For Hundreds of Years, Pandemics Have Reshaped the Way We Work

The outcomes of class conflicts throughout history have been influenced by how workers and rulers respond to pandemics. As we emerge from this pandemic, the fight for fairer work regimes is our urgent task.

The bubonic plague ravaged Europe, sending the creaking feudal system into its final death spasms. (Pieter Bruegel the Elder, Triumph of Death, c. 1562, Museo del Prado, Madrid.)


When we imagine the four horsemen of the apocalypse, we think of War, Famine, Pestilence, and Death operating together to devastate human populations. But the current pandemic has shown there is a fifth rider in this malevolent troop: Work. From Singapore to Paris, COVID-19 has become entrenched in communities of precarious, low-wage workers. Unsafe working conditions and ongoing labor casualization have facilitated the spread of the virus across the world.

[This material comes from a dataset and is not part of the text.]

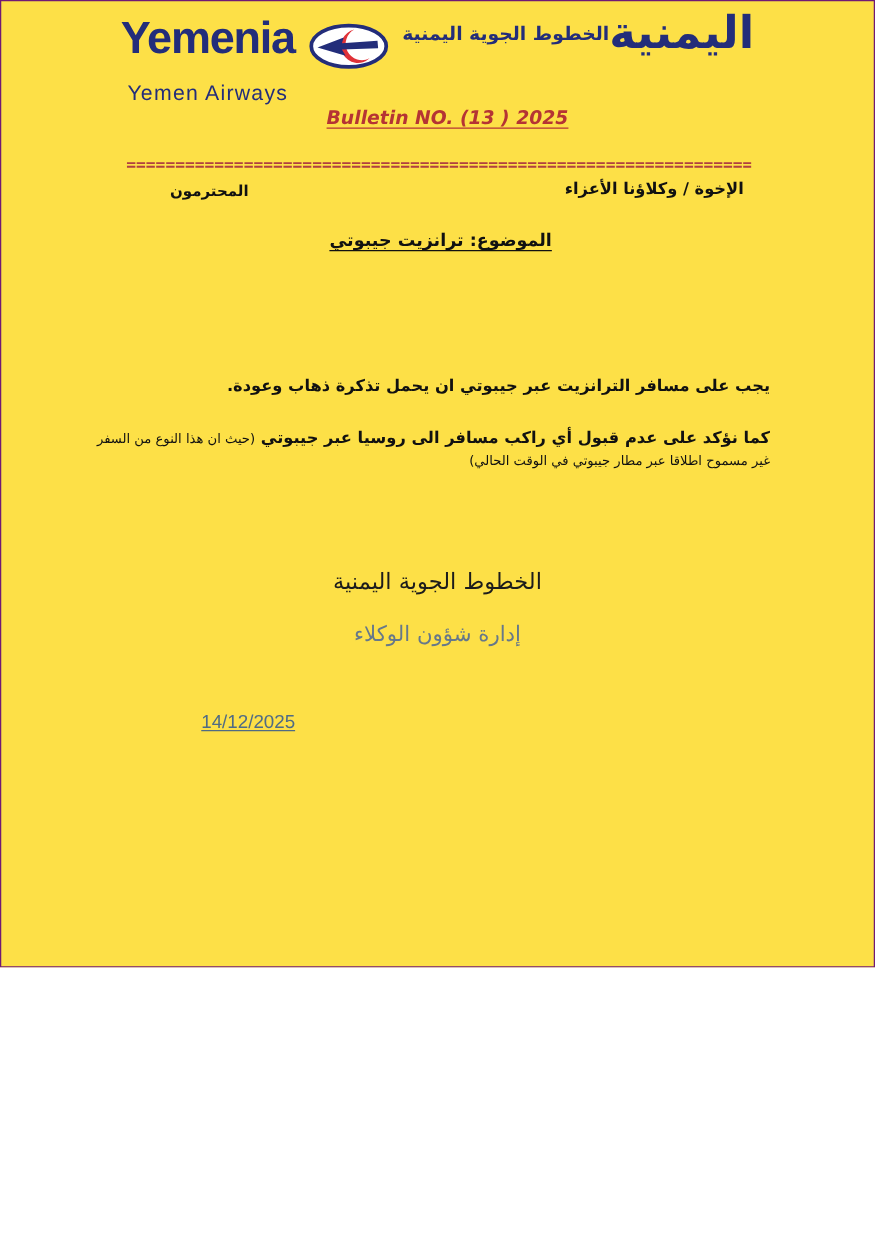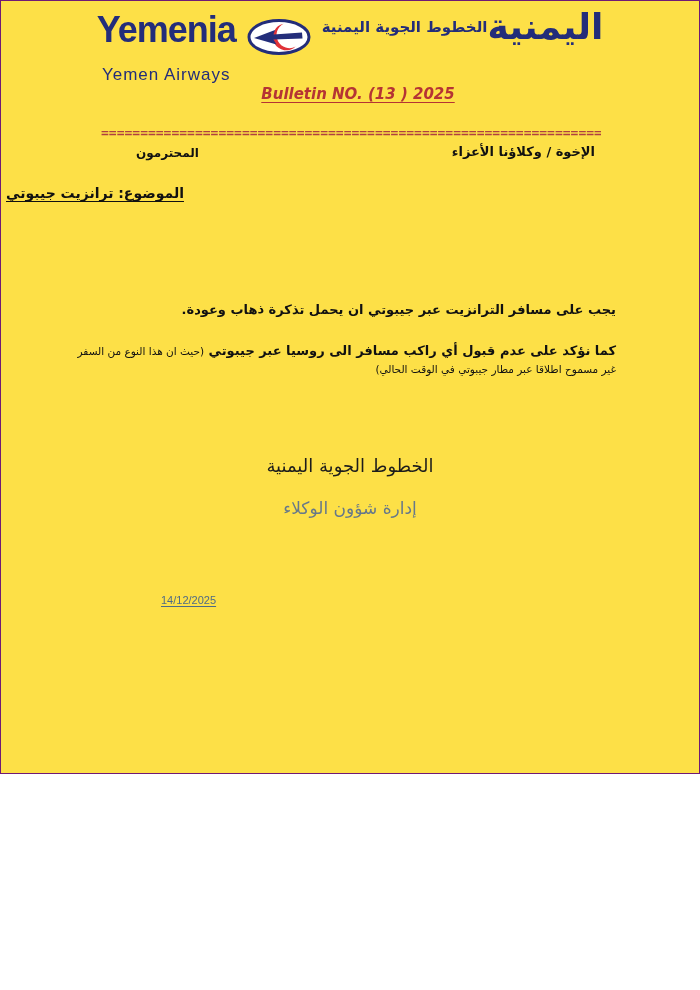"الموضوع: ترانزيت جيبوتي" .subject { text-align: left -> center }
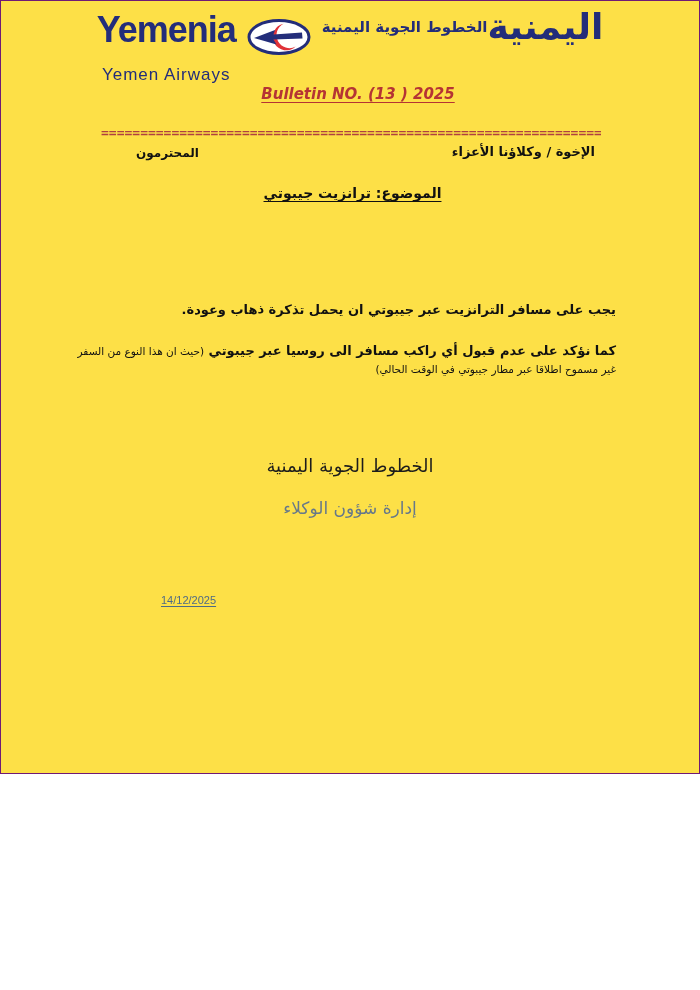"14/12/2025" .date { font-size: 11px -> 15px; margin-top: 25px -> none }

While we associate these conditions with the latest phase of capitalism, the interwoven dynamic of pandemics, labor regimes, and class struggle dates back seven centuries. There have been three major cycles: the Black Death hammered a stake through the heart of European feudalism in the fourteenth century; the European invasion of the Americas, with its accompanying wave of pandemics, aided in the birth of capitalism; and the last two centuries have seen a sequence of global pandemics accelerate alongside deforestation and the expansion of industrial capitalism. At every stage of this seven-hundred-year saga, the outcomes of class conflicts have been influenced by how workers and rulers respond to pandemics. The aftermath of the current crisis will be no exception.

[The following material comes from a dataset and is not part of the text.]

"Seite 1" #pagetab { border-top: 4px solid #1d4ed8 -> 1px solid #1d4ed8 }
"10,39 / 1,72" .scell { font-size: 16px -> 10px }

Black Death and the End of Feudalism, 1300s to 1400s

Between 1347 and 1352 the bubonic plague ravaged Europe, sending the creaking feudal system into its final death spasms. The plague’s spectacular spread throughout Europe, where it killed at least a third of the population, and up to two-thirds in many areas, can be attributed in part to the already poor health of the region’s inhabitants. Under late feudalism, the combination of grueling agricultural labor, famine, and inter-lordly warfare led to high levels of malnutrition among European peasants, making them more susceptible to the plague when it arrived. Work, the unsung horseman, was always at hand to assist his more famous accomplices, Famine, War and Pestilence.